The evidence that metrics do what’s claimed for them is almost non-existent.  For example, in six of the ten years leading up to the 1991 Nobel prize, Bert Sakmann failed to meet the metrics-based publication target set by Imperial College London, and these failures included the years in which the original single channel paper was published [9]  and also the year, 1985, when he published a paper [10] that was subsequently named as a classic in the field [11].  In two of these ten years he had no publications whatsoever. See also [12].

Application of metrics in the way that it’s been done at Imperial and also at Queen Mary College London, would result in firing of the most original minds.

Gaming and the public perception of science

Every form of metric alters behaviour, in such a way that it becomes useless for its stated purpose.  This is already well-known in economics, where it’s know as Goodharts’s law http://en.wikipedia.org/wiki/Goodhart’s_law “"When a measure becomes a target, it ceases to be a good measure”.  That alone is a sufficient reason not to extend metrics to science.  Metrics have already become one of several perverse incentives that control scientists’ behaviour. They have encouraged gaming, hype, guest authorships and, increasingly, outright fraud [13].

The general public has become aware of this behaviour and it is starting to do serious harm to perceptions of all science.  As long ago as 1999, Haerlin & Parr [14] wrote in Nature, under the title How to restore Public Trust in Science,

“Scientists are no longer perceived exclusively as guardians of objective truth, but also as smart promoters of their own interests in a media-driven marketplace.”

And in January 17, 2006, a vicious spoof on a Science paper appeared, not in a scientific journal, but in the New York Times.  See https://www.dcscience.net/?p=156

NYT

The use of metrics would provide a direct incentive to this sort of behaviour.  It would be a tragedy not only for people who are misjudged by crude numerical indices, but also a tragedy for the reputation of science as a whole.

Conclusion

There is no good evidence that any metric measures quality, at least over the short time span that’s needed for them to be useful for giving grants or deciding on promotions).  On the other hand there is good evidence that use of metrics provides a strong incentive to bad behaviour, both by scientists and by journals. They have already started to damage the public perception of science of the honesty of science.

The conclusion is obvious. Metrics should not be used to judge academic performance.

What should be done?

If metrics aren’t used, how should assessment be done?
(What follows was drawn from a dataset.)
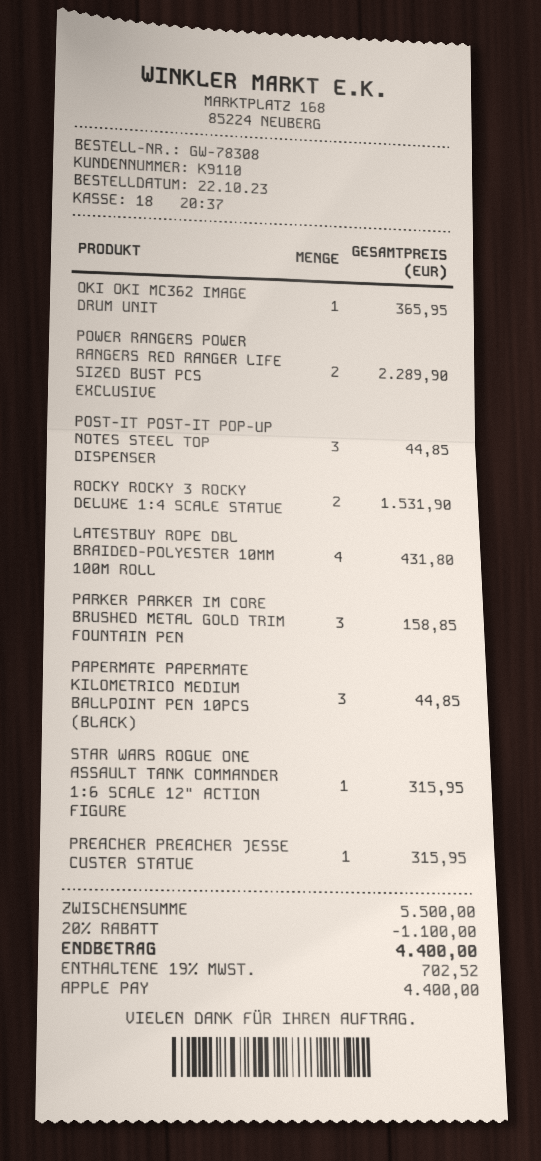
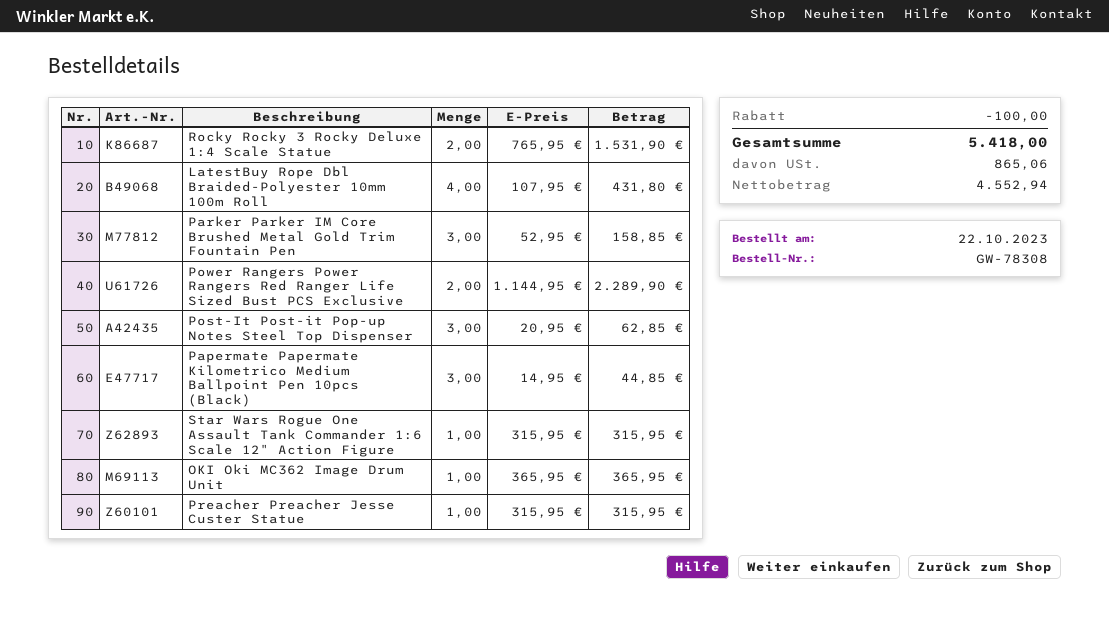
POST-IT POST-IT POP-UP NOTES STEEL TOP DISPENSER: 3 for 44.85 -> 3 for 62.85
discount: 1100.00 -> 100.00
tax: 702.52 -> 865.06
total: 4400.00 -> 5418.00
Roderick Floud was president of Universities UK from 2001 to 2003. He’s is nothing if not an establishment person. He said recently:

“Each assessment costs somewhere between £20 million and £100 million, yet 75 per cent of the funding goes every time to the top 25 universities. Moreover, the share that each receives has hardly changed during the past 20 years.
It is an expensive charade. Far better to distribute all of the money through the research councils in a properly competitive system.”

The obvious danger of giving all the money to the Research Councils is that people might be fired solely because they didn’t have big enough grants. That’s serious -it’s already happened at Kings College London, Queen Mary London and at Imperial College. This problem might be ameliorated if there were a maximum on the size of grants and/or on the number of papers a person could publish, as I suggested at the open data debate. And it would help if univerities appointed vice-chancellors with a better long term view than most seem to have at the moment.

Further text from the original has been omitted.